[MATERIALS PROVIDED — start]
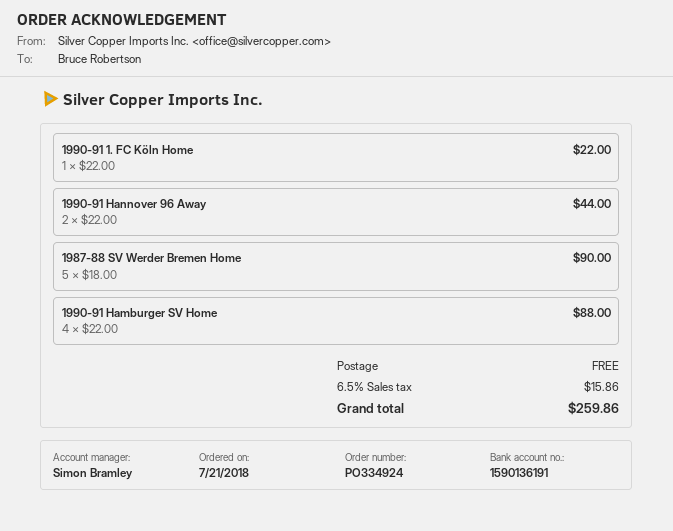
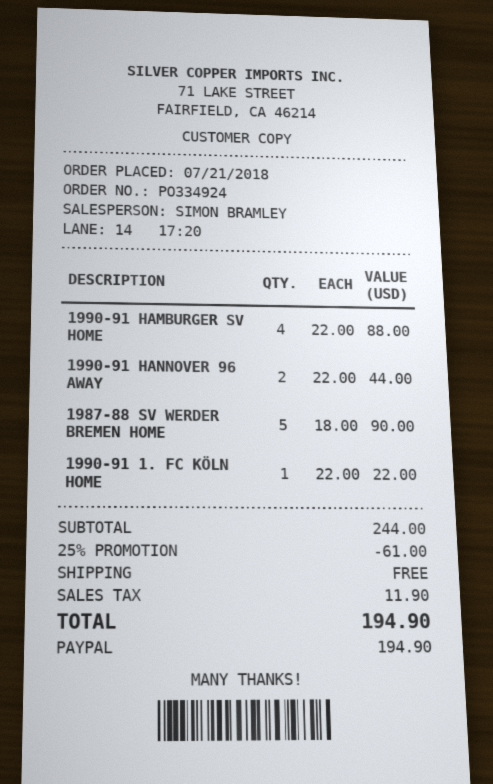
discount: none -> 25% = 61.00
tax: 15.86 -> 11.90
total: 259.86 -> 194.90

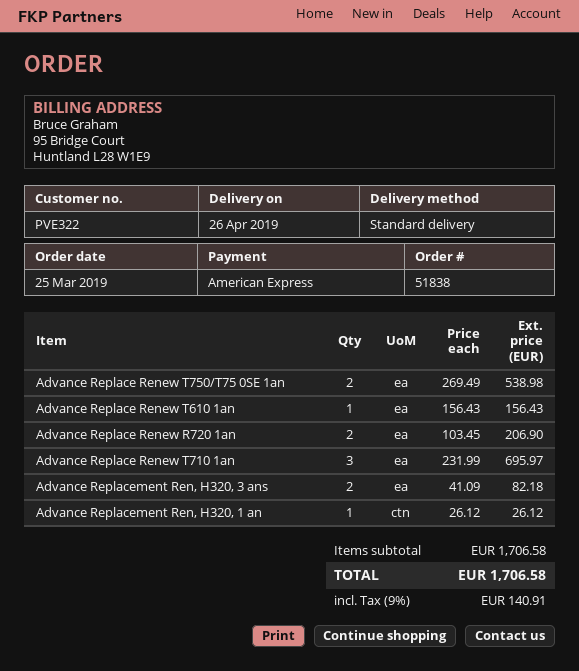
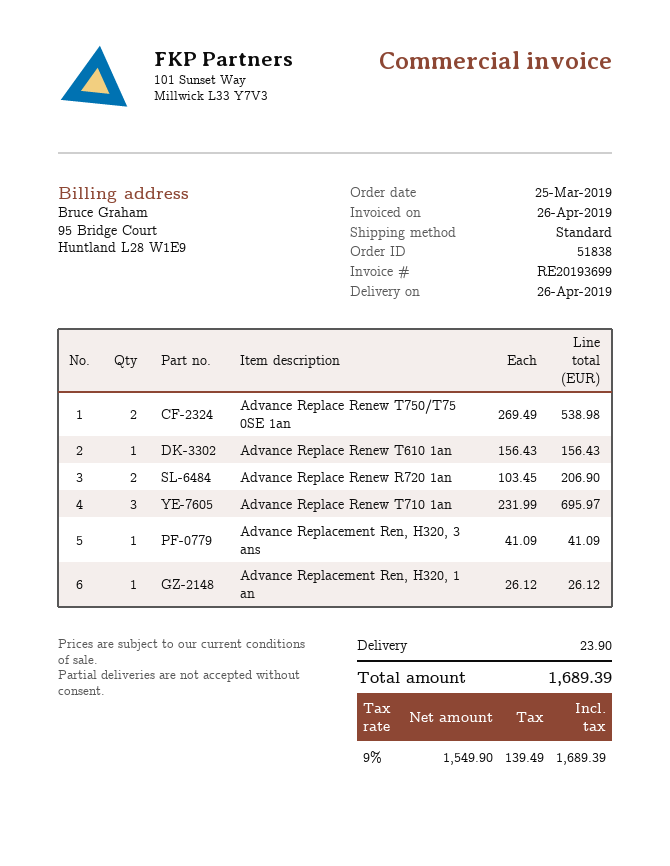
Advance Replacement Ren, H320, 3 ans: 2 x 41.09 = 82.18 -> 1 x 41.09 = 41.09
shipping: none -> 23.90
tax: 9% = 140.91 -> 9% = 139.49
total: 1706.58 -> 1689.39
[MATERIALS PROVIDED — finish]
> _ABOUT THIS EXERCISE_:
For this exercise, please retype exactly the lines in the listing from the line with "shipping: none -> 23.90" through its last line, both ends included.

> _EXERCISE ANSWER_:
shipping: none -> 23.90
tax: 9% = 140.91 -> 9% = 139.49
total: 1706.58 -> 1689.39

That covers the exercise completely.